Wszystkie Ze Szczecina W skrócie Z kraju Według linii

Szczecin artykuł

Przełom w walce o niskopodłogowe tramwaje?

Andrzej Kraśnicki jr, Gazeta Wyborcza,

dodane przez Jasiek

Jedno niedopatrzenie poznaniaków wystarczyło, by Tramwaje Szczecińskie rozstrzygnęły po swojej myśli przetarg na sześć niskopodłogowych wozów.
Kluczowe i dość zaskakujące rozstrzygnięcie trwających już niemal rok perypetii wokół zakupu sześciu niskopodłogowych tramwajów zapadło w środę w południe. Czy to ostateczny finał oznaczający podpisanie umowy z firmą Pesa z Bydgoszczy, okaże się w ciągu dziesięciu dni. Tyle czasu na złożenie ewentualnego protestu ma poznańska Fabryka Pojazdów Szynowych.

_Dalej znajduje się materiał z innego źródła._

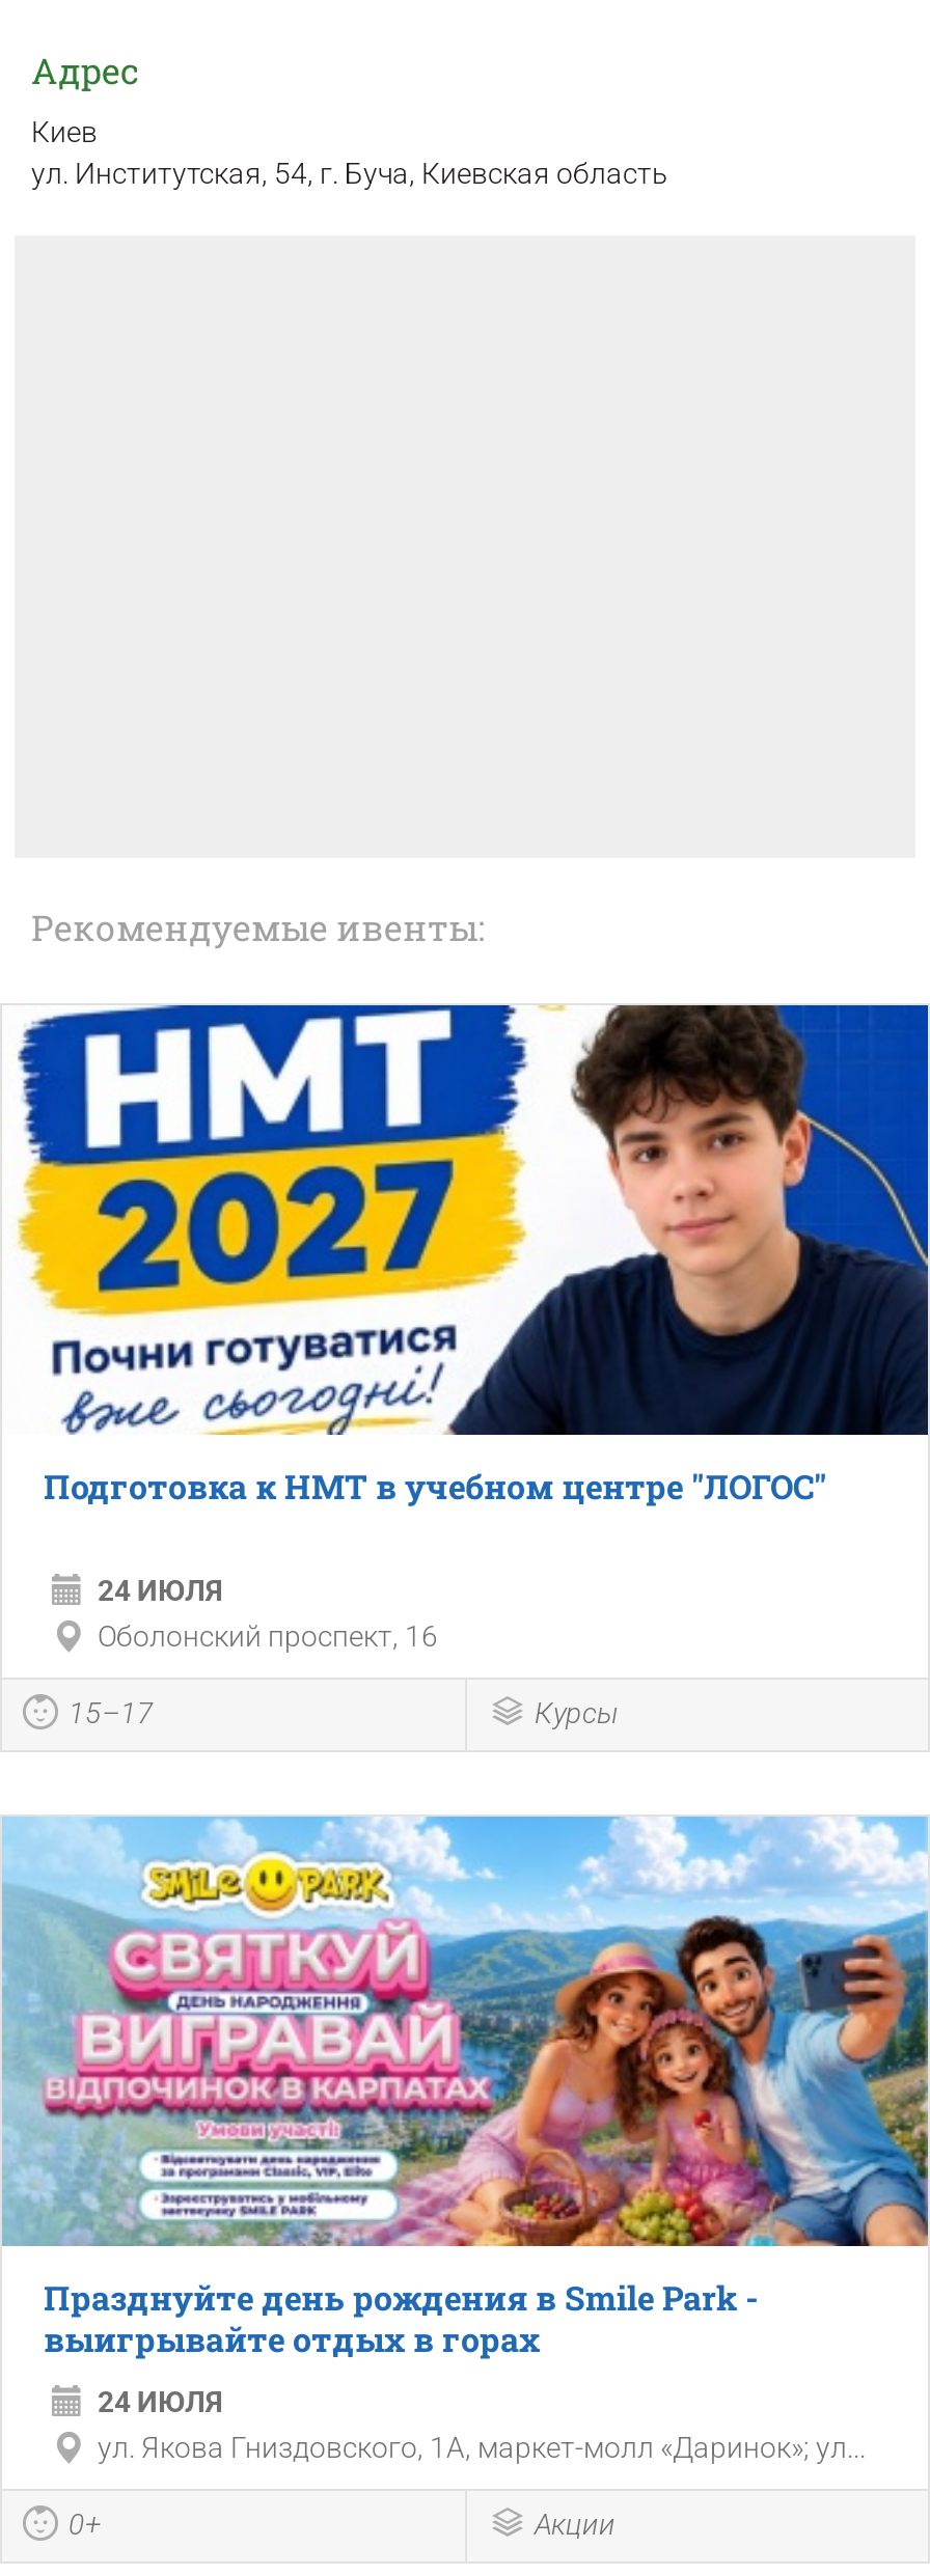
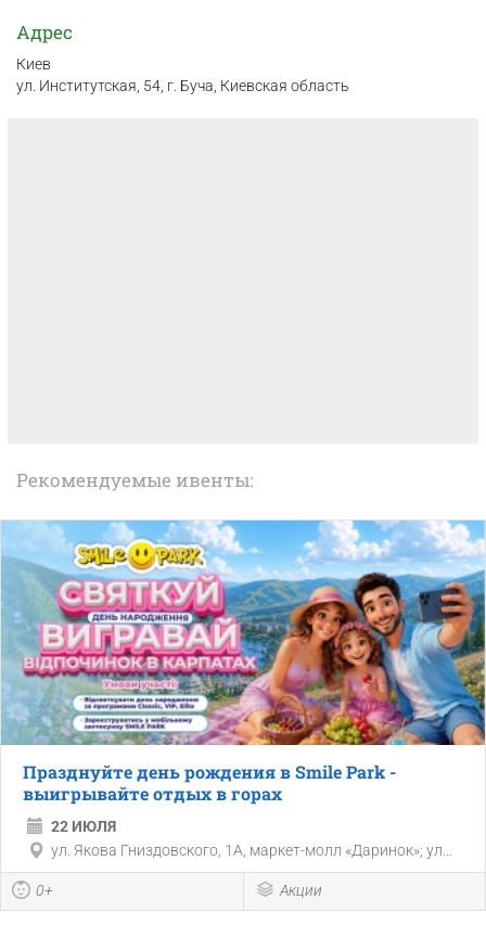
[17,1003,924,1729] [image] | Подготовка к НМТ в учебном центре "ЛОГОС" | 24 ИЮЛЯ | Оболонский проспект, 16 | 15–17 | Курсы -> none
[98,2385,222,2418] 24 ИЮЛЯ -> [51,818,116,835] 22 ИЮЛЯ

Żeby lepiej zrozumieć to, co się stało w środę, trzeba nieco cofnąć się w czasie. Zimą 2010 roku, po kilku próbach rozstrzygnięcia ogłoszonego po raz pierwszy w maju 2009 roku przetargu, spółka Tramwaje Szczecińskie wybiera produkt bydgoskiej Pesy. Produkt konkurenta - poznańskiej FPS - nie zostaje wzięty pod uwagę. Powód: niespełnienie wymogów specyfikacji. Poszło o to, że tramwaj FPS ma podłogę o wymaganej przez TS wysokości 350 mm ponad główkę szyny tylko na progu drzwi. Dalej wznosi się do 370 mm. Poznaniacy takie rozstrzygnięcie zakwestionowali. Sprawa oparła się o Krajową Izbę Odwoławczą (sąd przy Urzędzie Zamówień Publicznych), która 29 marca przyznała im rację. To było zaskoczenie, bo KIO mimo wniosków Tramwajów Szczecińskich nie przesłuchała biegłych i oparła się jedynie na opinii biura, które tramwaj dla FPS zaprojektowało.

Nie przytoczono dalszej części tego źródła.